Later Life Transitions… What Families Need to Think About

When I first met Martha, she proudly explained that her children were going to empty her home of 46 years so she could move to a local retirement residence. Since Martha’s husband passed away three years ago, she found herself lonely and unable to maintain their large home.

Martha’s three children are scattered across the country. They decided the only way to get the job done was to take a weeklong vacation to complete the task and share quality time with their mother.

Everything happened quickly. There was a flurry of emails and conference calls between the kids to kick start the process. In short order they finalized her retirement home agreement, hired a realtor, hired a mover and lastly hired an art dealer to sell her collection. But critically, they overlooked discussing their intentions with their mother.

When they arrived, they immediately explained there was a lot to do in little time. They worked hastily as Martha sat and watched from her favourite chair. Her daughter decided what was going to the retirement home. One son started in the attic and the other in the basement. Two days into their task, the kids became frantic. So many questions – what should we do with this, who wants to take that, is this worth anything? They shook their heads as they sorted through her belongings. “We can’t believe you have so much junk!” Martha hoped they would take her heirloom antiques, but they each declined.

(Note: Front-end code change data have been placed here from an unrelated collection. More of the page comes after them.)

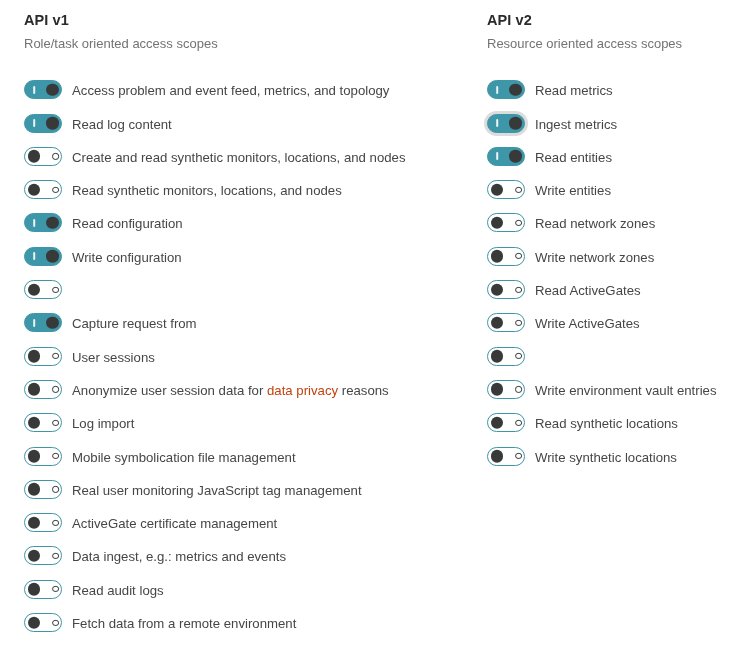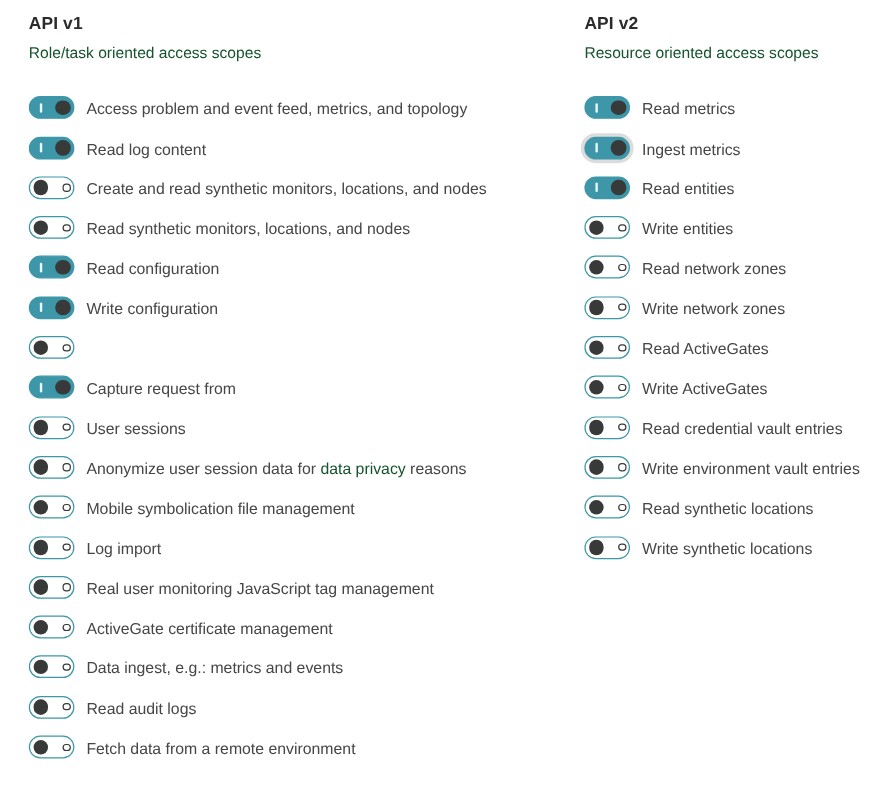--- a/index.html
+++ b/index.html
@@ -41,7 +41,7 @@
   .col-subtitle {
     font-size: 13px;
     font-weight: normal;
-    color: #14532d;
+    color: #737373;
     margin: 7px 0 0 0;
     line-height: 16px;
   }

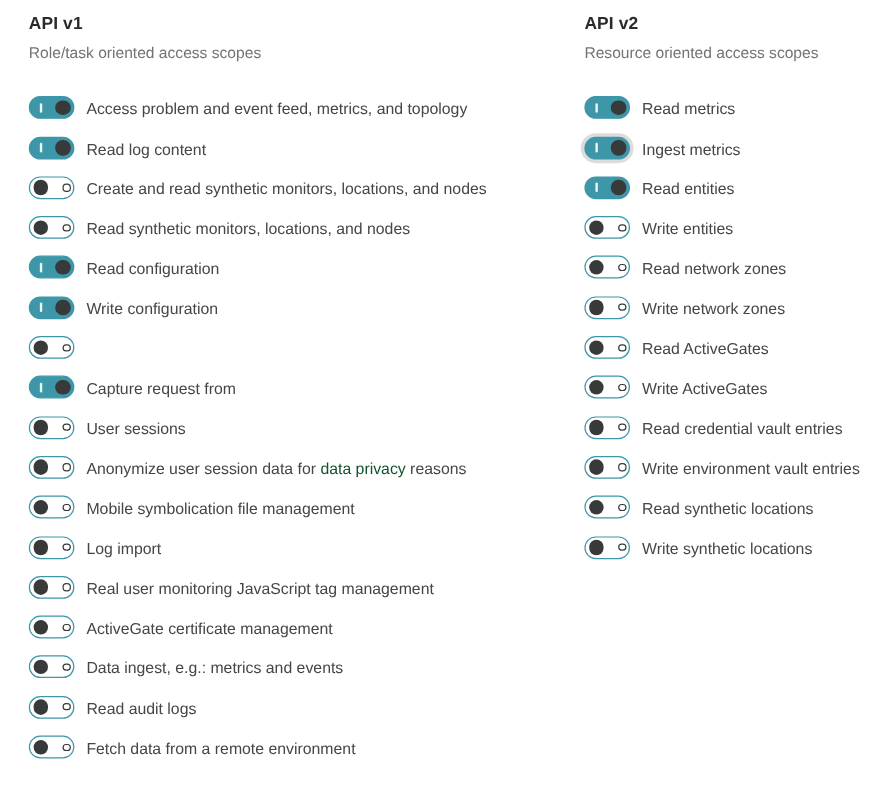--- a/index.html
+++ b/index.html
@@ -331,7 +331,6 @@
             <span class="knob"></span>
             <span class="mark-o"></span>
           </span>
-          <span class="scope-label">Read credential vault entries</span>
         </li>
         <li class="scope-row">
           <span class="toggle off" role="switch" aria-checked="false">

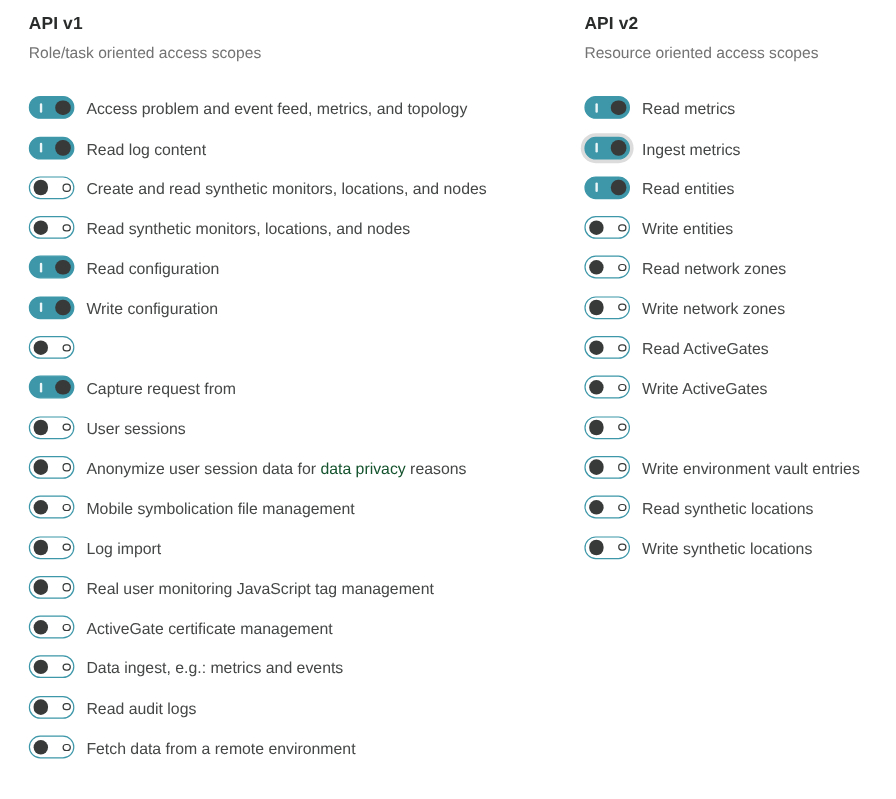--- a/index.html
+++ b/index.html
@@ -131,7 +131,7 @@
     white-space: nowrap;
   }
   .scope-label .link {
-    color: #14532d;
+    color: #c2410c;
     text-decoration: none;
     cursor: pointer;
   }

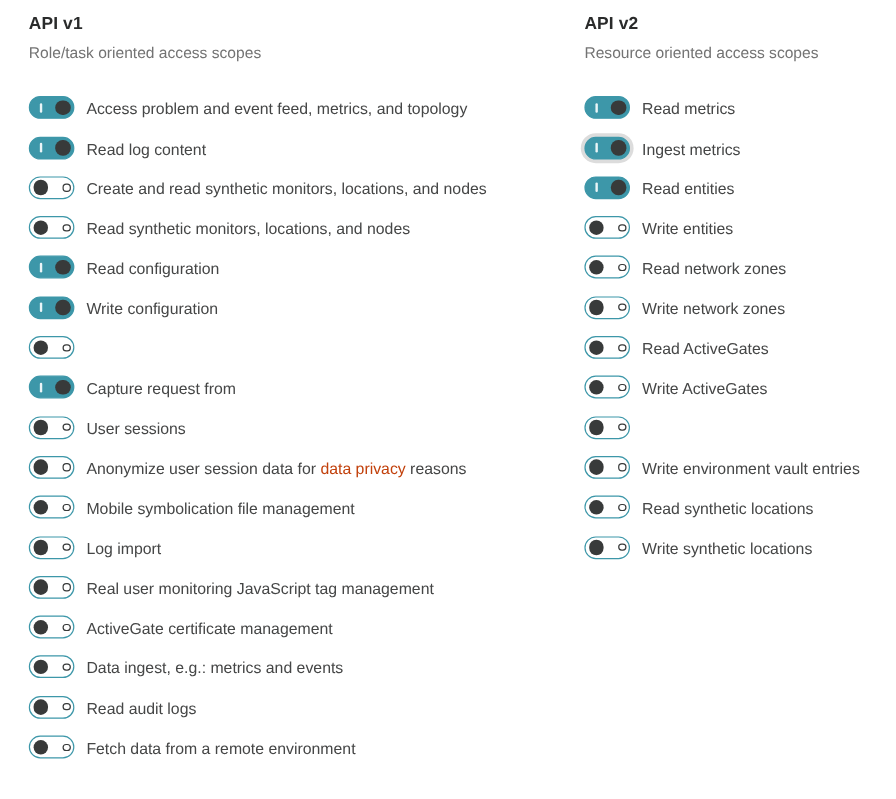--- a/index.html
+++ b/index.html
@@ -219,14 +219,14 @@
             <span class="knob"></span>
             <span class="mark-o"></span>
           </span>
+          <span class="scope-label">Log import</span>
+        </li>
+        <li class="scope-row">
+          <span class="toggle off" role="switch" aria-checked="false">
+            <span class="knob"></span>
+            <span class="mark-o"></span>
+          </span>
           <span class="scope-label">Mobile symbolication file management</span>
-        </li>
-        <li class="scope-row">
-          <span class="toggle off" role="switch" aria-checked="false">
-            <span class="knob"></span>
-            <span class="mark-o"></span>
-          </span>
-          <span class="scope-label">Log import</span>
         </li>
         <li class="scope-row">
           <span class="toggle off" role="switch" aria-checked="false">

Martha was overwhelmed – stressed by the multitude of questions, fast pace and commotion, the pain of watching her life being dismantled, pressure to make quick decisions and listening to her kids disagree.

The straw that broke the camel’s back happened when the kids informed Martha that a dumpster was arriving in the morning. They were about to throw out a lifetime of her memories and treasures. This scenario happens more often than not. Many in this situation helplessly despair, but Martha calmly told her children that they were fired and to stop what they are doing right now.

Everyone had good intentions, but no one understood the amount of time and work that was involved, the physical and emotional demands and how family dynamics factor in. Here are some tips to consider after making the decision to sell the family home.

  • Discuss options and visit different sites before deciding on a new home location;
  • Start the planning process well in advance with the help of a move management company;
  • Have the children schedule separate visits to spend quality time with parents as they reminisce and begin to part with belongings;
  • Allow the parents to maintain a degree of control; and
  • Leave the work to the professionals.

Transitioning to a new home is a highly emotional time for a senior and using the services of a professional will help your family move forward with pride and happiness.